Almost a year ago, when veteran actor Robin Williams bid adieu to the world by committing suicide, everyone was shell-shocked. He was unhappy and he thought suicide was a good enough way to end his misery.

That awful incident once again reiterated that one should not choose to ignore the existence of mental health. Mental health is as important as your physical health and everyone needs to consciously understand and protect it.

With suicides, the severity of mental health issues like depression, anxiety, bipolar disease and schizophrenia comes under scrutiny and further debate.

Celebrities (read Deepika Padukone and Catherine Zeta Jones) did not let their circumstances dictate their fate or their key to happiness.
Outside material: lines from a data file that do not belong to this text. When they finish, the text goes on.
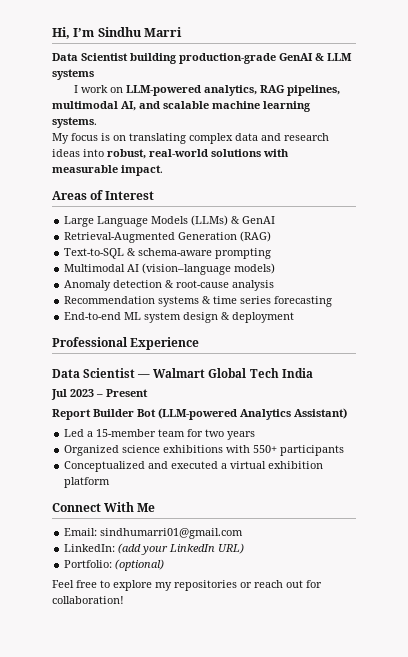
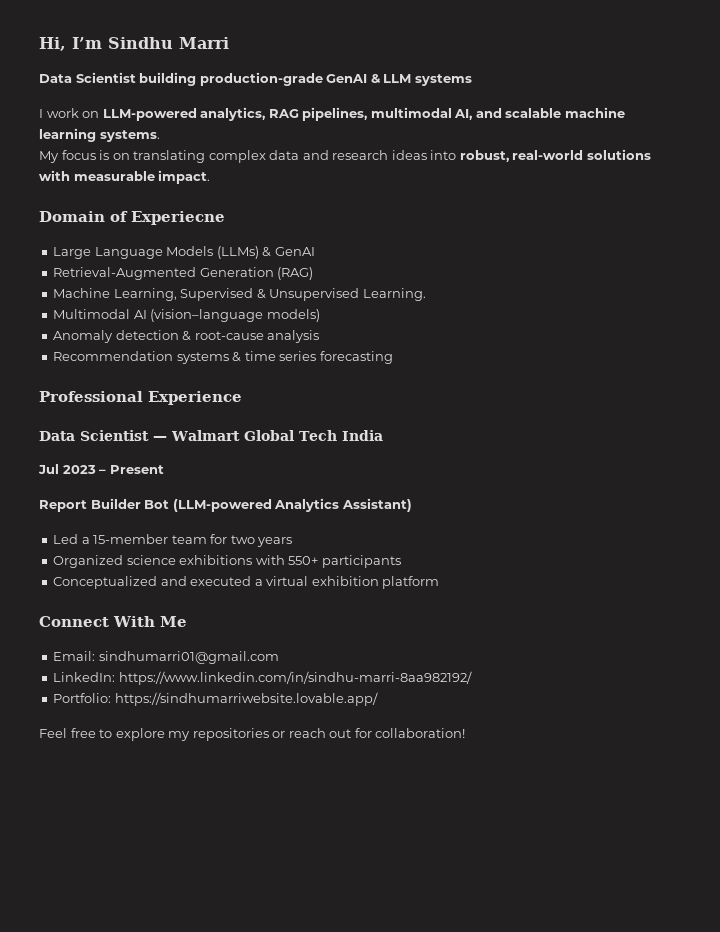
- Areas of Interest
+ Domain of Experiecne
- Text-to-SQL & schema-aware prompting
+ Machine Learning, Supervised & Unsupervised Learning.
- End-to-end ML system design & deployment
- LinkedIn: (add your LinkedIn URL)
+ LinkedIn: https://www.linkedin.com/in/sindhu-marri-8aa982192/
- Portfolio: (optional)
+ Portfolio: https://sindhumarriwebsite.lovable.app/

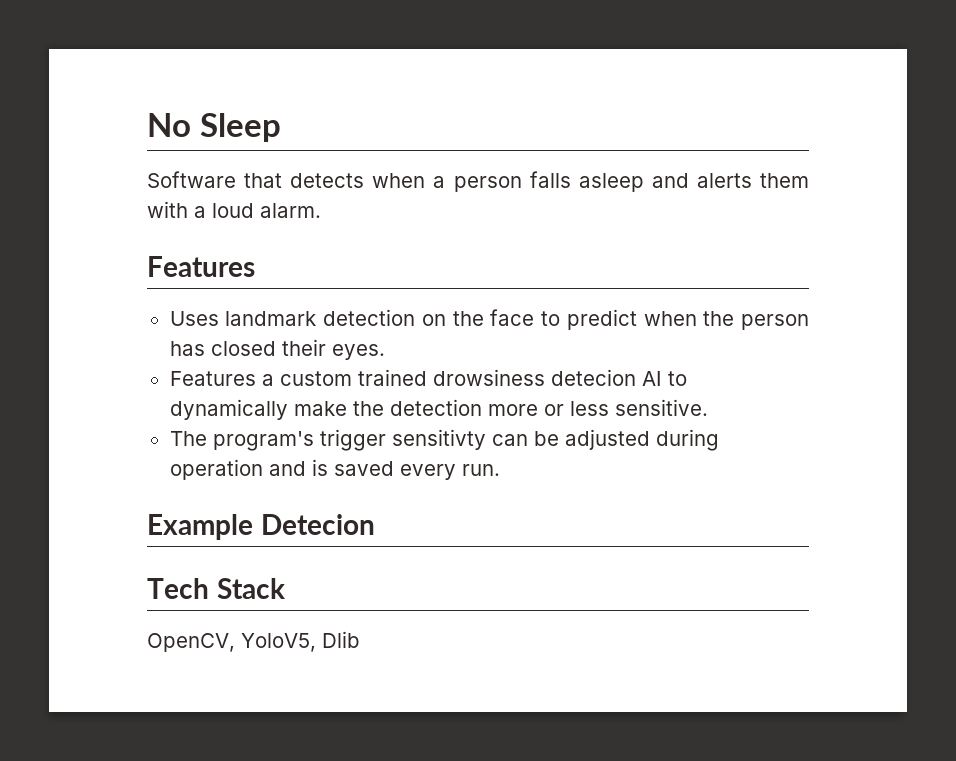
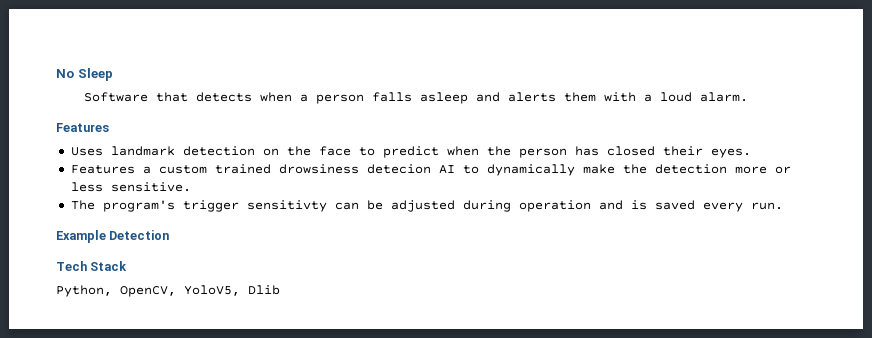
- Example Detecion
+ Example Detection
- OpenCV, YoloV5, Dlib
+ Python, OpenCV, YoloV5, Dlib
When they chose to address their mental health issues openly and with all the honesty, they proved that suicide was not a straightforward solution.

Today being World Mental Health Day, here are 4 important things that have been said and you should keep in mind about mental health.
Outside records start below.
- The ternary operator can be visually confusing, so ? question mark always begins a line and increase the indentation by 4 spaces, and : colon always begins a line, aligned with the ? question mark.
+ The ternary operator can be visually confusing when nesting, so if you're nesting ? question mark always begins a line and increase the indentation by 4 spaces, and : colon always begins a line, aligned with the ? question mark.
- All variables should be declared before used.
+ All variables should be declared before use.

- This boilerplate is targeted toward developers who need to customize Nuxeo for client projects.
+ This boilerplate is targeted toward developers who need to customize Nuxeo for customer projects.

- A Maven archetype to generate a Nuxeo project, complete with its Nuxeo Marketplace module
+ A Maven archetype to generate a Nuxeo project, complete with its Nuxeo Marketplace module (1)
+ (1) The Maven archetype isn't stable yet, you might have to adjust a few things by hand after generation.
It Is Not A Taboo, So Talk About It

To begin with, be open to discussion and debates on mental health issues. Irrespective whether you are experiencing it or know someone who is going through it, remember that it is important to have a wider view on something as sensitive as this. Mental health issues are just like diabetes, blood sugar or maybe cancer.

Luke Richardson, Canadian professional ice hockey coach said:

We need to change the culture of this topic and make it OK to speak about mental health and suicide.
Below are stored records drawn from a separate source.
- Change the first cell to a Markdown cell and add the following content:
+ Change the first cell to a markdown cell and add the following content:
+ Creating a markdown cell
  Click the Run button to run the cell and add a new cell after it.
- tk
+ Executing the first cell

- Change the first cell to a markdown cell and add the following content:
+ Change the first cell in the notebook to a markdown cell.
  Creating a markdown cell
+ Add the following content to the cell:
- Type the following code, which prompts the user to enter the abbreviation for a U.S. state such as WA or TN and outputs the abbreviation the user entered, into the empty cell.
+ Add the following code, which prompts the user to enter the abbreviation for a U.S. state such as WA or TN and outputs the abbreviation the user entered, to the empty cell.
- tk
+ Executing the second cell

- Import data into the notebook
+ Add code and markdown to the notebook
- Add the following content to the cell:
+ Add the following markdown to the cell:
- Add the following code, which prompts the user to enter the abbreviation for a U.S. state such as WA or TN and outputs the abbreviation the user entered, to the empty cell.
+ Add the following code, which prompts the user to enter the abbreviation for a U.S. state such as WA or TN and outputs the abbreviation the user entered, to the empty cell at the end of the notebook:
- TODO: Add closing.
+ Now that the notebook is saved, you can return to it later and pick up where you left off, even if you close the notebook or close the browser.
People With Mental Health Are Harmless

Some of us take the term mental health issue literally. We first need to understand it is absolutely okay for people to feel down, or in misery or feel anxious for no reason in particular. Sometimes, crowd invokes fear in people, anything sudden can overwhelm them or vision of an impossible future can frighten them. But, they are normal people with normal feelings; normal thinking and they are who they are. We need to be supportive and patient with them.

Roy Dean Blunt, Junior United States Senator from Missouri said:

People with mental health problems are almost never dangerous. In fact, they are more likely to be the victims than the perpetrators. At the same time, mental illness has been the common denominator in one act of mass violence after another.

Give Them The Personal Space They Need

While it’s good to help and support people but many of us have this tendency of going overboard (mostly unknowingly) while trying to help someone. If you know someone who is dealing with some kind of mental illness, understand that just like anyone else, they DO need their space. Wait till they resort to you. And once they do, offer all the help and support but give them time to respond and express what is going on in their head.

Here is a quote from Stephen Fry who tried committing suicide twice.

If you know someone who’s depressed please resolve to never ask them why. Depression isn’t a straightforward response to a bad situation, depression just is, like the weather. Try to understand the blackness, lethargy, hopelessness, and loneliness they’re going through. Be there for them when they come through the other side. It’s hard to be a friend to someone who’s depressed, but it is one of the kindest, noblest and best things you will ever do.

Shun The Prejudices, Spread Awareness

We don’t know what really depression or bipolar disease is and so, there is absolutely no reason to have any prejudices around it. It would be ignorant and insensitive for us to term mental health as a stigma and move away from it as well as people going through it. We need to accept that it exists and we need to be aware of the impact and know how to deal with it.

Glenn Close, one of the most versatile American film, television and stage actress explains:

The mentally ill frighten and embarrass us. And so we marginalize the people who most need our acceptance. What mental health needs is more sunlight, more condour and more unashamed conversation.

Be compassionate, be open, and stop joking about mental health.